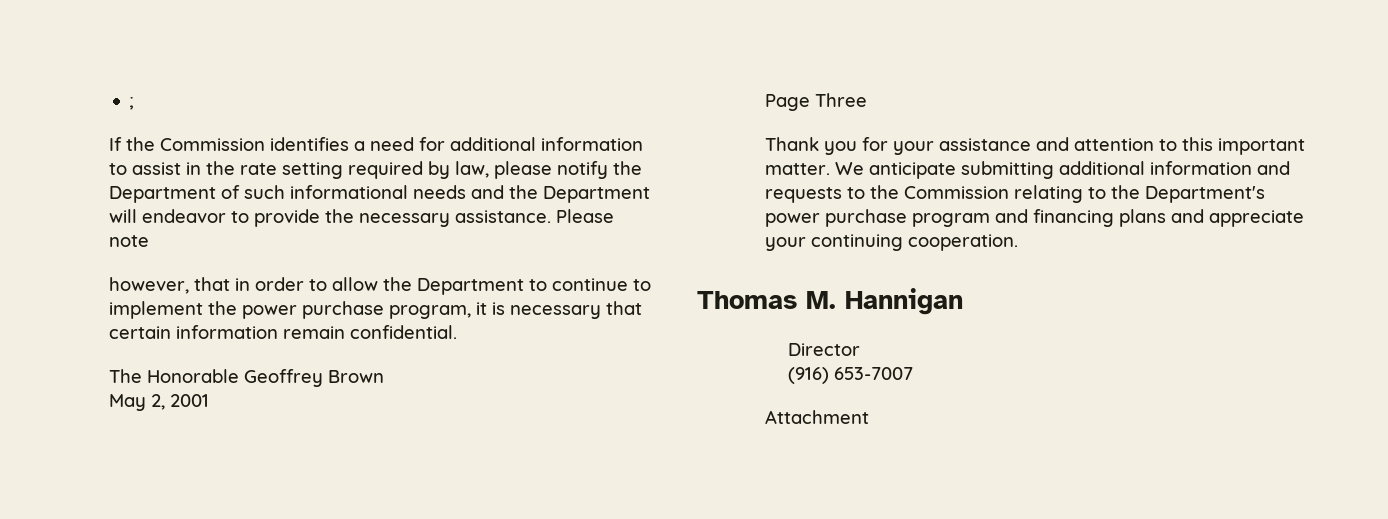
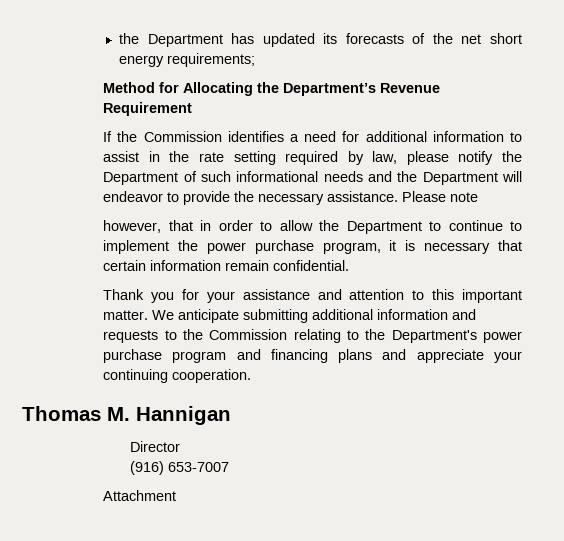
- ;
+ the Department has updated its forecasts of the net short energy requirements;
+ Method for Allocating the Department’s Revenue Requirement
- The Honorable Geoffrey Brown
- May 2, 2001
- Page Three

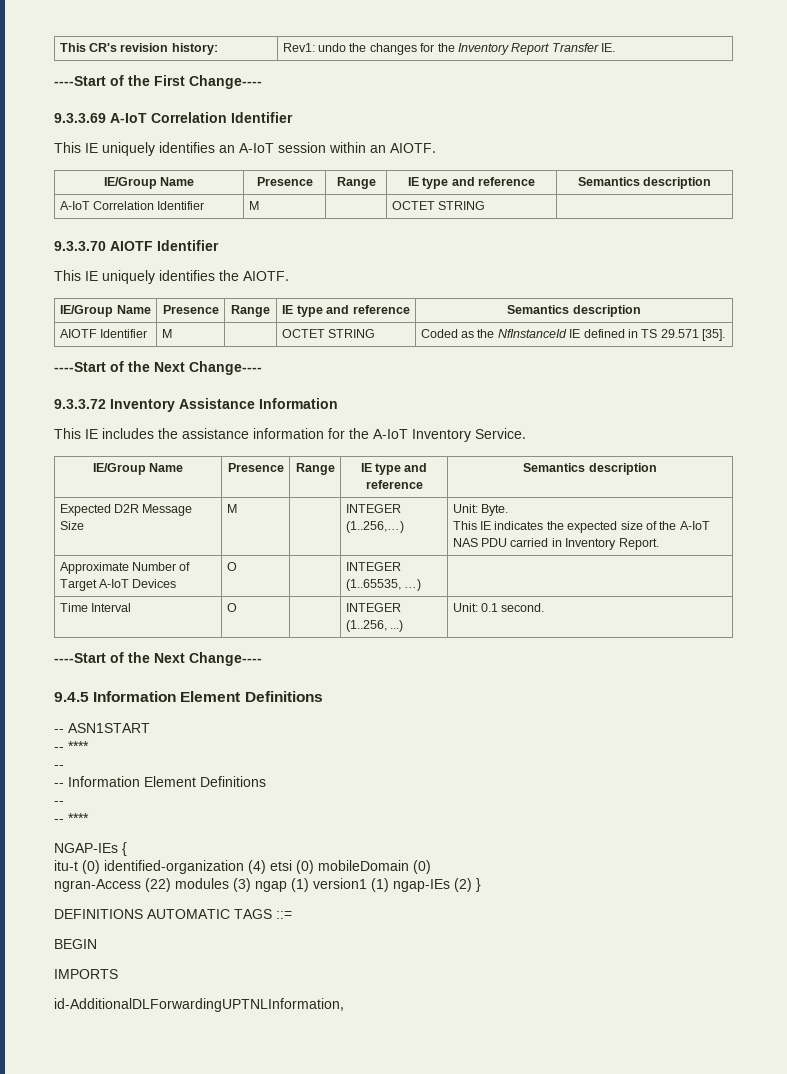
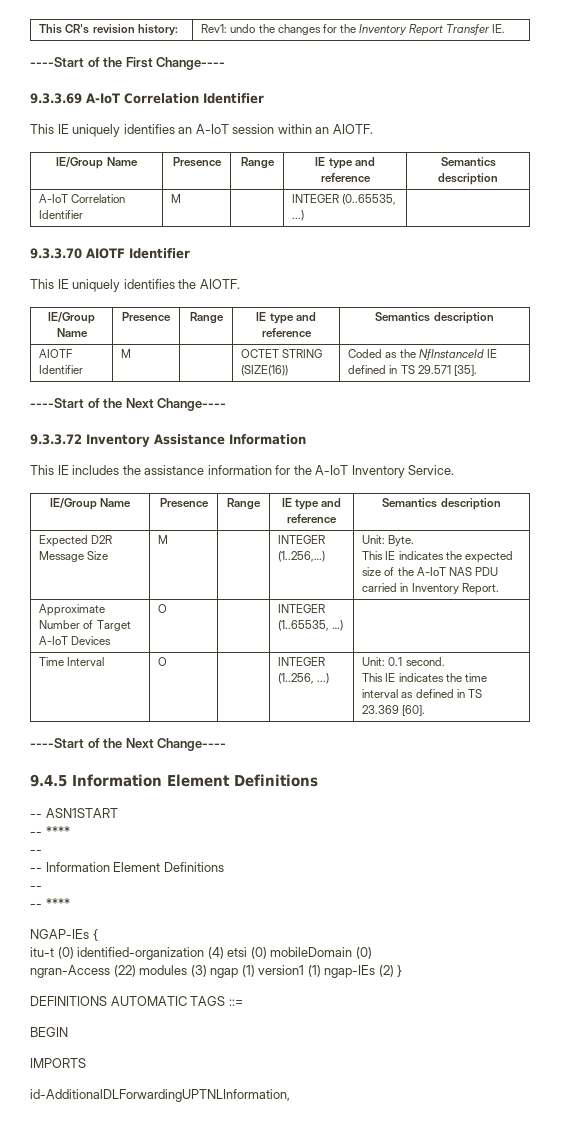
- A-IoT Correlation Identifier | M | | OCTET STRING |
+ A-IoT Correlation Identifier | M | | INTEGER (0..65535, ...) |
- AIOTF Identifier | M | | OCTET STRING | Coded as the NfInstanceId IE defined in TS 29.571 [35].
+ AIOTF Identifier | M | | OCTET STRING (SIZE(16)) | Coded as the NfInstanceId IE defined in TS 29.571 [35].
  Time Interval | O | | INTEGER (1..256, ...) | Unit: 0.1 second.
+ This IE indicates the time interval as defined in TS 23.369 [60].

● WORK REQUEST: For this exercise, return the data above exactly and leave every picture out.

● TASK RESULT:
- ;
+ the Department has updated its forecasts of the net short energy requirements;
+ Method for Allocating the Department’s Revenue Requirement
- The Honorable Geoffrey Brown
- May 2, 2001
- Page Three

- A-IoT Correlation Identifier | M | | OCTET STRING |
+ A-IoT Correlation Identifier | M | | INTEGER (0..65535, ...) |
- AIOTF Identifier | M | | OCTET STRING | Coded as the NfInstanceId IE defined in TS 29.571 [35].
+ AIOTF Identifier | M | | OCTET STRING (SIZE(16)) | Coded as the NfInstanceId IE defined in TS 29.571 [35].
  Time Interval | O | | INTEGER (1..256, ...) | Unit: 0.1 second.
+ This IE indicates the time interval as defined in TS 23.369 [60].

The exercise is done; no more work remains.